What this means is that your performance reviews will be that much more fruitful if you foster a culture of feedback year-round, providing both positive and constructive feedback to your team to allow for growth. “If you are waiting until a review to drop surprises, it’s often too late,” adds Lyons.

4. Always follow up after a review

His next piece of advice is also crucial: Always follow up after a performance review. “My favorite tip to yield great performance reviews is to check in one or two weeks after the conversation. Has the employee implemented the feedback? Why or why not? Allowing them a chance to succeed will build credibility and communication,” he says.

5. Know your audience

“Not every review should be delivered the same way.
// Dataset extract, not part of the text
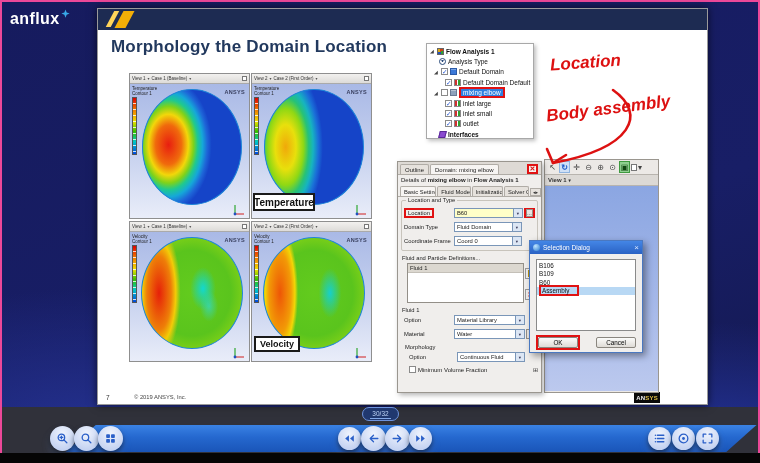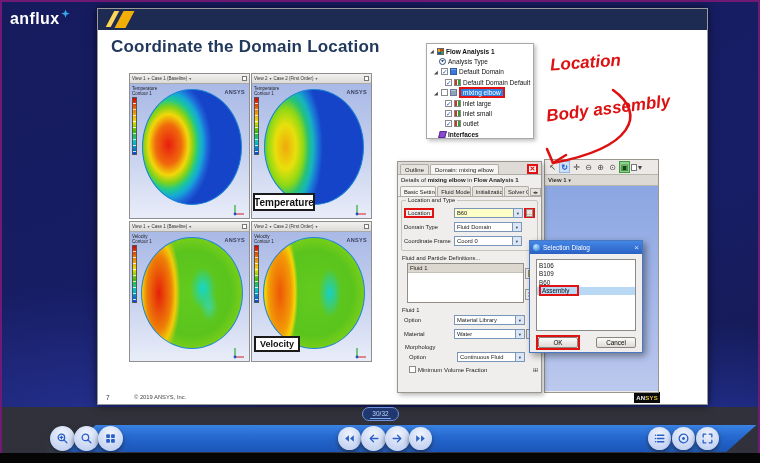"anflux" #app { background: #701a75 -> #ec4899 }
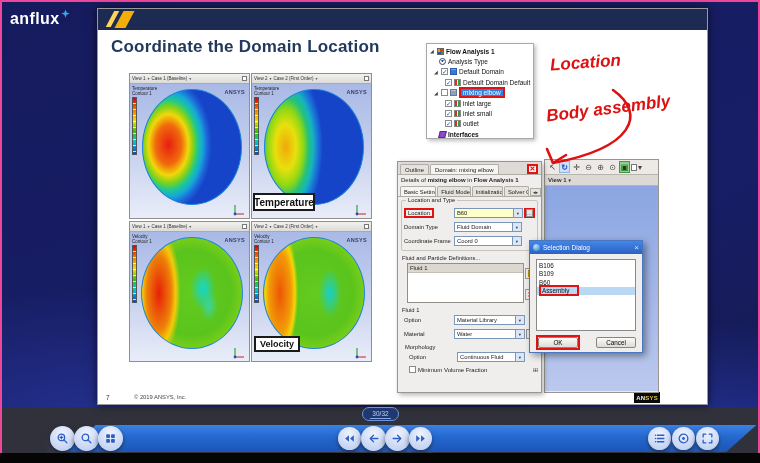"Coordinate the Domain Location" div.slide-title { text: Coordinate -> Morphology }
If leaders know their teams, they understand that everyone hears and learns differently,” says Kristin Heller or HR Creative Consulting.

“Performance evaluation conversations should be carefully thought out for each person. Each employee should have a clear understanding of what they do well and where they may need to spend some extra time to improve,” she adds. “Some employees want direct, no beating around the bush feedback. Some employees may need more compassion.”

6. Give your undivided time and attention to the process

As Heller puts it, “If every team member receives the same feedback, what is the value? How does it benefit the employee or the organization?”

She recommends taking the time to carefully think through each evaluation so you can provide impactful, specific feedback. “If the process is rushed, the employee will know its value will be lost. It will be a check-the-box activity and the employee will gain nothing,” she says. “Make each conversation a priority. Be engaged. Don’t rush. Put cell phones away.”

7. Focus on the work, not the person

Focusing on the work (or behavior, if applicable) and not the person is another key piece of the puzzle of highly effective performance reviews. This practice builds a growth mindset where people feel less afraid to try things and fail because they don’t internalize that it means something about their identity within the team. You can even explicitly state that intention during difficult conversations, as Lyons does.

“I always assure them that this review is not a result of their character as a person, but instead, their workflow or business practices. This distinction is important so the person doesn’t feel attacked,” says Lyons.